4.2 Analyzing the stellar absorption line

We modeled the stellar absorption lines in a similar way as reported in Albrecht et al. (2007, 2013). However, we modified our approach of comparing the model to the data because we found that the S/N of the BFs we created from our data was too low to be useful in determining λ through an analysis of the RM effect. Nevertheless, they represent the width of the stellar absorption lines more faithfully than the CCFs, which have large wings (see Fig. 4). We were unable to determine the exact reason for this, but we suspect that the low S/N in the spectra is to blame. Determining the correct continuum level in spectra with low S/N and high resolution is extremely difficult. For the case of MASCARA-3, this problem is exacerbated by the fast stellar rotation and therefore wide stellar absorption lines. A mismatch in the continuum would lead to a low S/N in the derived BF. The same mismatch in the continuum correction would lead to enlarged wings in the CCFs. We therefore first obtained a measure for v sin i by comparing our out-of-transit stellar line model to an average out-of-transit BF. We then analyzed the planet shadow in the transit data.

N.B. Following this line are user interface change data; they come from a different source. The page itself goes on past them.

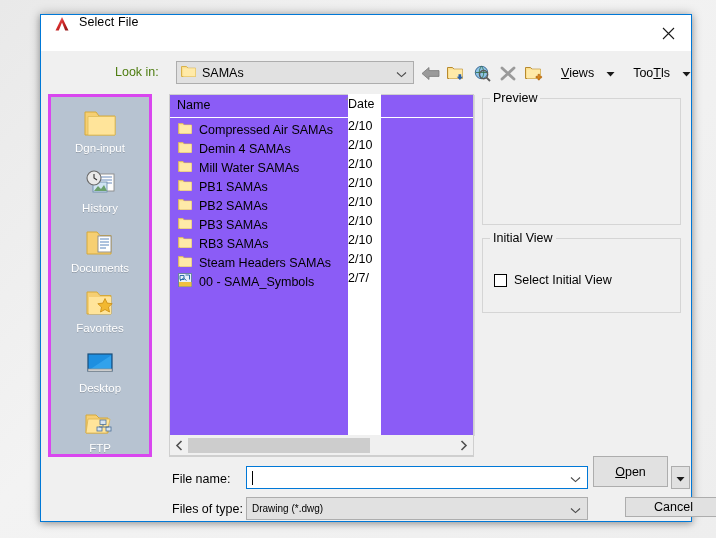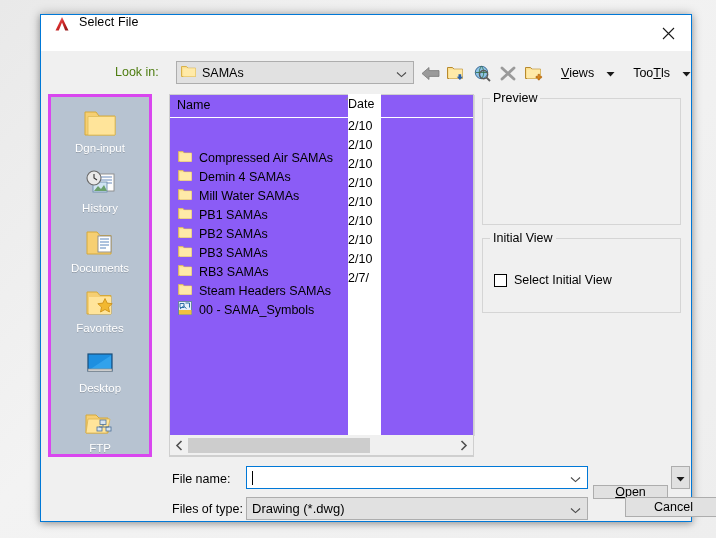"Compressed Air SAMAs" .rows { margin-top: 28px -> none }
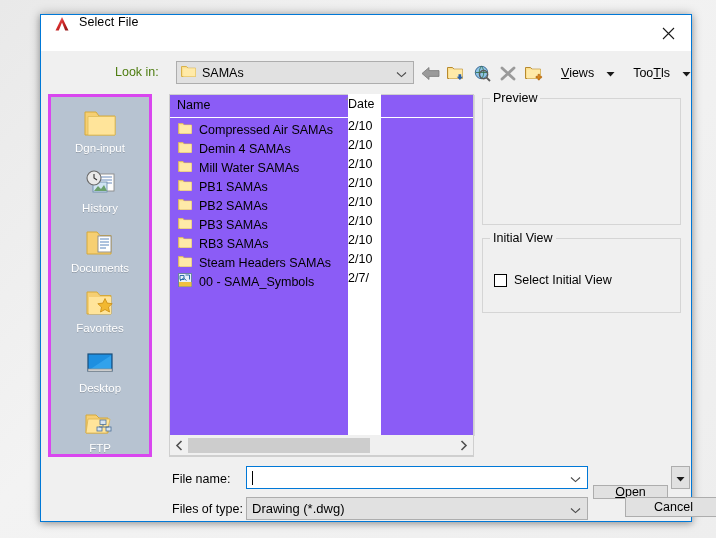"Open" .btn-open { height: 14px -> 31px; top: 434px -> 405px }
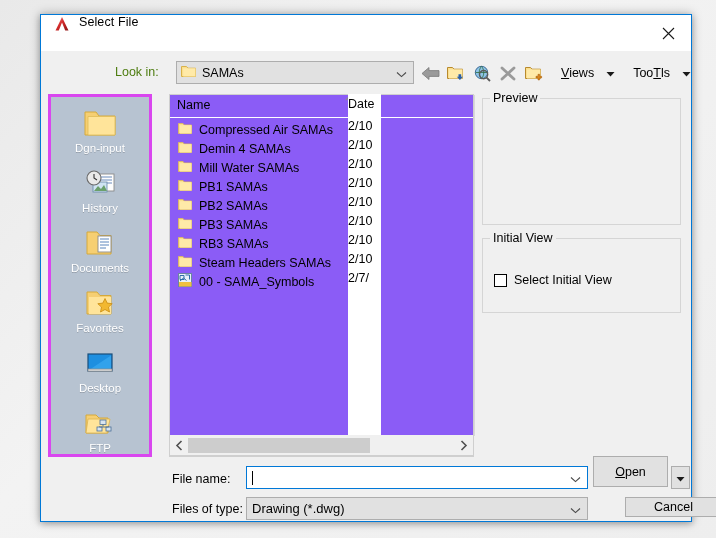"Drawing (*.dwg)" .inp-val { font-size: 13px -> 10px }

For the model with which we compared the out-of-transit and in-transit data we created a 201 × 201 grid containing a pixelated model of the stellar disk. The brightness of each pixel on the stellar disk is scaled according to a quadratic limb-darkening law with the parameters c1,s and c2,s and set to zero outside the stellar disk. Each pixel was also assigned an RV assuming solid-body rotation and a particular projected stellar rotation speed, v sin i. The RVs of each pixel were further modified following the model for turbulent stellar motion as described in Gray (2005). This model has two terms. A microturbulence term that is modeled by a convolution with a Gaussian, whose σ width we describe here with the parameter β. The second term in this model encompasses radial and tangential macroturbulent surface motion. We assign its σ width the parameter ζ. The modeled stellar absorption line was then obtained by disk integration. Finally, the Gaussian convolution also included the point spread function (PSF) of the spectrograph added in quadrature. We did not include convective blueshift in our model because the S/N of our spectra is low.

Table 4

Best-fitting and derived stellar, planetary, and system parameters for MASCARA-3.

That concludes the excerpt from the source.